AUKUS Pillar II promises, at its heart, an exciting opportunity for collaboration in emerging technologies and advanced military capabilities that are key for bolstering security and stability in the future. Ranging from artificial intelligence to hypersonics to quantum technology to cyber, trilateral cooperation in these technology areas will enhance our joint capabilities, improve interoperability, and uphold regional peace and stability. Put another way, this is a generational opportunity for deeper collaboration with two of our closest allies.
Connecting advanced defense research and development communities within three technologically advanced nations – the UK, Australia, and the United States – poses real opportunities for global security. We are proposing bold interim measures and simultaneously seeking legislative change to achieve the goal of a dramatic increase in technology sharing between the AUKUS partners. Our top priority is to create new and open ways to share information and technology between the United States, Australia, and the United Kingdom.
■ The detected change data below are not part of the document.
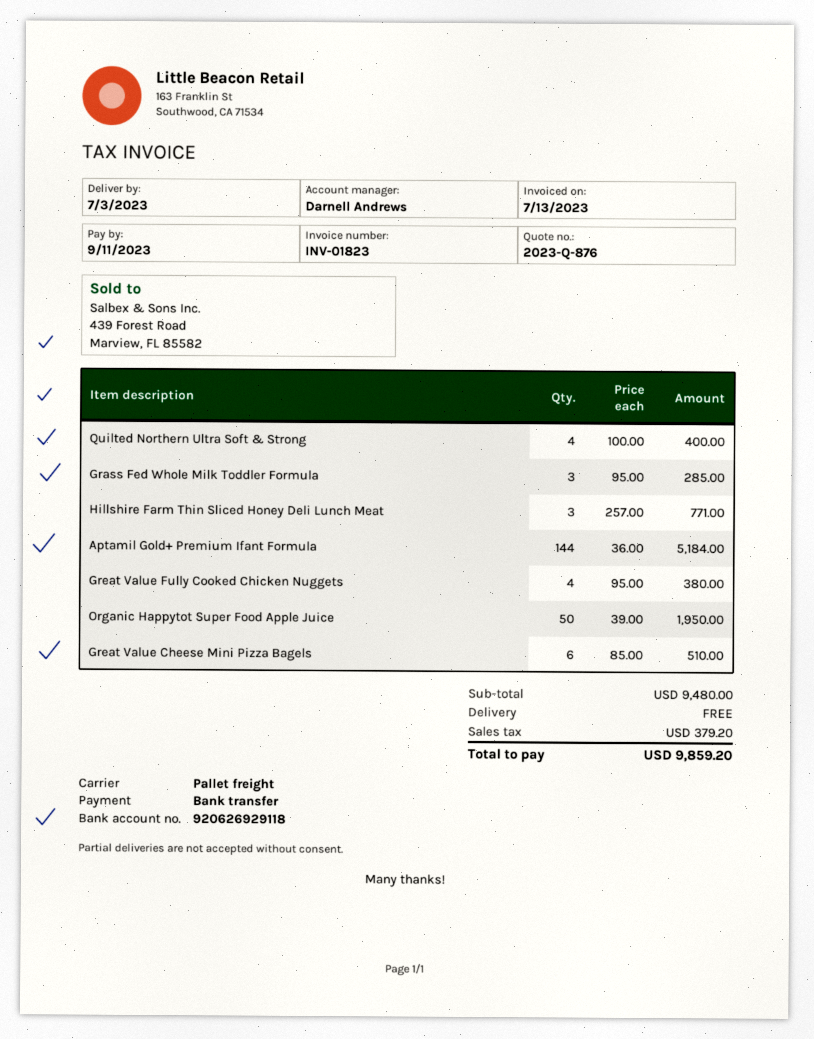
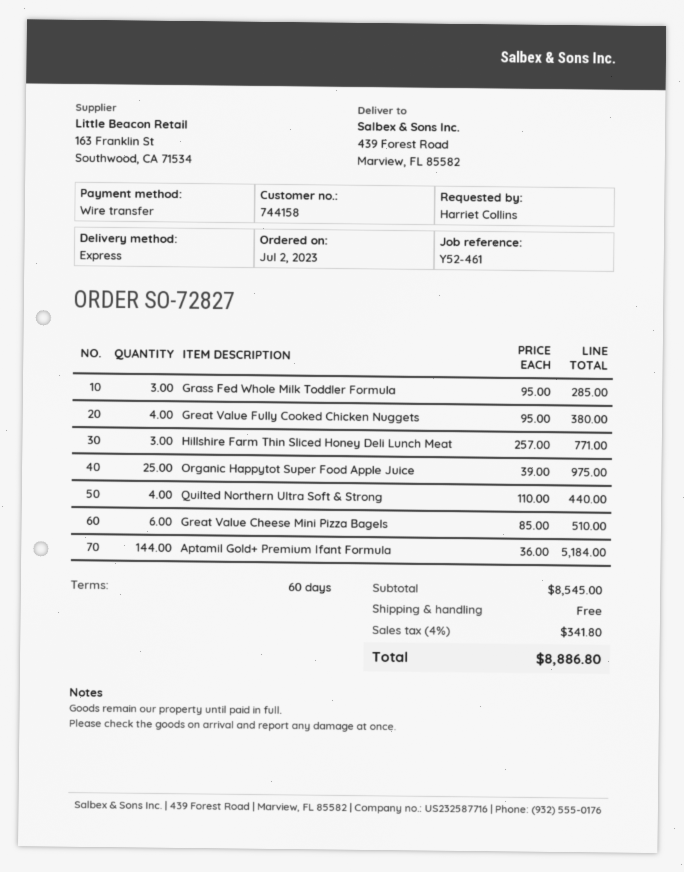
shipping method: pallet freight -> express
Quilted Northern Ultra Soft & Strong: 4 x 100.00 = 400.00 -> 4 x 110.00 = 440.00
Organic Happytot Super Food Apple Juice: 50 x 39.00 = 1950.00 -> 25 x 39.00 = 975.00
subtotal: 9480.00 -> 8545.00
tax: 379.20 -> 341.80
total: 9859.20 -> 8886.80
Just as we seek to pool technical expertise and complementary industrial capacity with AUKUS partners, we are also enhancing our collective capacity to withstand attempts to degrade our shared technology advantages. Make no mistake – the success of AUKUS is not predetermined – it must be built. For AUKUS to succeed, we need to both innovate boldly and protect our technology from those who wish to take advantage of any vulnerability in our systems.
Our Roadmap for Realizing AUKUS
As Australian Deputy Prime Minister Richard Marles said last week, “this is a big task – the barriers in both systems are vast and complex. There is no silver bullet.” To implement AUKUS, we are innovating within our existing regulatory system, while simultaneously pursuing broader changes through legislation and international agreements. This roadmap consists of three pieces:
- the State AUKUS Trade Authorization Mechanism;
- legislative changes; and,
- international consultations.
Second, and simultaneously, the Administration plans to consult closely with Congress and propose legislative changes to meet the ambitions of AUKUS. To that end, we will seek legislative change that would clear a path to new exemptions to licensing requirements for much of our defense trade with the UK and Australia. Under this legislative proposal, AUKUS partners will have many transfers pre-approved and not subject to case-by-case reviews. This approach is critical to ensuring the AUKUS partnership continues to innovate and progress to meet the challenges of the global security environment.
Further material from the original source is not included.